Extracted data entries
------------------------------------------------------------
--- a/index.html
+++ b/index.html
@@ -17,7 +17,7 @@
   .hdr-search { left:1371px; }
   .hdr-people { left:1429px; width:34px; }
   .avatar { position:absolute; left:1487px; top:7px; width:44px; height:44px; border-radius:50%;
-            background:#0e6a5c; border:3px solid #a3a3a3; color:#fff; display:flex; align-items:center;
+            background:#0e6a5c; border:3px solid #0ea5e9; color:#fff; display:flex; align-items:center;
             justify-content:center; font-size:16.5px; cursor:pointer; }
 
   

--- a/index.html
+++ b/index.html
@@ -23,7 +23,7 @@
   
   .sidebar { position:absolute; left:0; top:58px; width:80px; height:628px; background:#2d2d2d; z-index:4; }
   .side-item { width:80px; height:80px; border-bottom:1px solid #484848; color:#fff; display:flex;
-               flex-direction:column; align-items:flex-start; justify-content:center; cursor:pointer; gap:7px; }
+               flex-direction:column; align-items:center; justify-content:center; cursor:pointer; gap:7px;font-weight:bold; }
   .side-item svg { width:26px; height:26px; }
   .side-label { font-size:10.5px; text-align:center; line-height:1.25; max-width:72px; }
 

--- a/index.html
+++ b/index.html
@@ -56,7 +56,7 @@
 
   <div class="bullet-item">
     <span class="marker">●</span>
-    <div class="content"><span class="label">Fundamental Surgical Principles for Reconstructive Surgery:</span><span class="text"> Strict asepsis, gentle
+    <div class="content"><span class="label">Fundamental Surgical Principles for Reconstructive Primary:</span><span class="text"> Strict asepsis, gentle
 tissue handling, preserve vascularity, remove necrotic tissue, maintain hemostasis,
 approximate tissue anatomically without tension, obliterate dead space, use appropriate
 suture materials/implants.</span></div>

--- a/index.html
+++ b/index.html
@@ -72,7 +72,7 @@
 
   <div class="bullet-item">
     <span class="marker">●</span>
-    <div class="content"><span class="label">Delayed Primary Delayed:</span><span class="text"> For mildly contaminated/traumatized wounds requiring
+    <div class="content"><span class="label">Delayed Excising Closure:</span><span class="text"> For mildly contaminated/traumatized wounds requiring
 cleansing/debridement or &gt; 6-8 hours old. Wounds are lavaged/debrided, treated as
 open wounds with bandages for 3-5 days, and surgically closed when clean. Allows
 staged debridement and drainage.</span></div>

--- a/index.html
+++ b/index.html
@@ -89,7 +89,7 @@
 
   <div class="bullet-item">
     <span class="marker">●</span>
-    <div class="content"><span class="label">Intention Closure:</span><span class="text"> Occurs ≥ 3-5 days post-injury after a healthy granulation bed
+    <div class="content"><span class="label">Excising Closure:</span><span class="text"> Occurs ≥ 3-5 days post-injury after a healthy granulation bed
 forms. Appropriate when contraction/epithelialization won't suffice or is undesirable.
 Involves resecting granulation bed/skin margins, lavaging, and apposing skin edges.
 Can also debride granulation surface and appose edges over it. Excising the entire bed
------------------------------------------------------------
Directions: Transcribe every record exactly, keeping each line as it is.

Exercise result:
--- a/index.html
+++ b/index.html
@@ -17,7 +17,7 @@
   .hdr-search { left:1371px; }
   .hdr-people { left:1429px; width:34px; }
   .avatar { position:absolute; left:1487px; top:7px; width:44px; height:44px; border-radius:50%;
-            background:#0e6a5c; border:3px solid #a3a3a3; color:#fff; display:flex; align-items:center;
+            background:#0e6a5c; border:3px solid #0ea5e9; color:#fff; display:flex; align-items:center;
             justify-content:center; font-size:16.5px; cursor:pointer; }
 
   

--- a/index.html
+++ b/index.html
@@ -23,7 +23,7 @@
   
   .sidebar { position:absolute; left:0; top:58px; width:80px; height:628px; background:#2d2d2d; z-index:4; }
   .side-item { width:80px; height:80px; border-bottom:1px solid #484848; color:#fff; display:flex;
-               flex-direction:column; align-items:flex-start; justify-content:center; cursor:pointer; gap:7px; }
+               flex-direction:column; align-items:center; justify-content:center; cursor:pointer; gap:7px;font-weight:bold; }
   .side-item svg { width:26px; height:26px; }
   .side-label { font-size:10.5px; text-align:center; line-height:1.25; max-width:72px; }
 

--- a/index.html
+++ b/index.html
@@ -56,7 +56,7 @@
 
   <div class="bullet-item">
     <span class="marker">●</span>
-    <div class="content"><span class="label">Fundamental Surgical Principles for Reconstructive Surgery:</span><span class="text"> Strict asepsis, gentle
+    <div class="content"><span class="label">Fundamental Surgical Principles for Reconstructive Primary:</span><span class="text"> Strict asepsis, gentle
 tissue handling, preserve vascularity, remove necrotic tissue, maintain hemostasis,
 approximate tissue anatomically without tension, obliterate dead space, use appropriate
 suture materials/implants.</span></div>

--- a/index.html
+++ b/index.html
@@ -72,7 +72,7 @@
 
   <div class="bullet-item">
     <span class="marker">●</span>
-    <div class="content"><span class="label">Delayed Primary Delayed:</span><span class="text"> For mildly contaminated/traumatized wounds requiring
+    <div class="content"><span class="label">Delayed Excising Closure:</span><span class="text"> For mildly contaminated/traumatized wounds requiring
 cleansing/debridement or &gt; 6-8 hours old. Wounds are lavaged/debrided, treated as
 open wounds with bandages for 3-5 days, and surgically closed when clean. Allows
 staged debridement and drainage.</span></div>

--- a/index.html
+++ b/index.html
@@ -89,7 +89,7 @@
 
   <div class="bullet-item">
     <span class="marker">●</span>
-    <div class="content"><span class="label">Intention Closure:</span><span class="text"> Occurs ≥ 3-5 days post-injury after a healthy granulation bed
+    <div class="content"><span class="label">Excising Closure:</span><span class="text"> Occurs ≥ 3-5 days post-injury after a healthy granulation bed
 forms. Appropriate when contraction/epithelialization won't suffice or is undesirable.
 Involves resecting granulation bed/skin margins, lavaging, and apposing skin edges.
 Can also debride granulation surface and appose edges over it. Excising the entire bed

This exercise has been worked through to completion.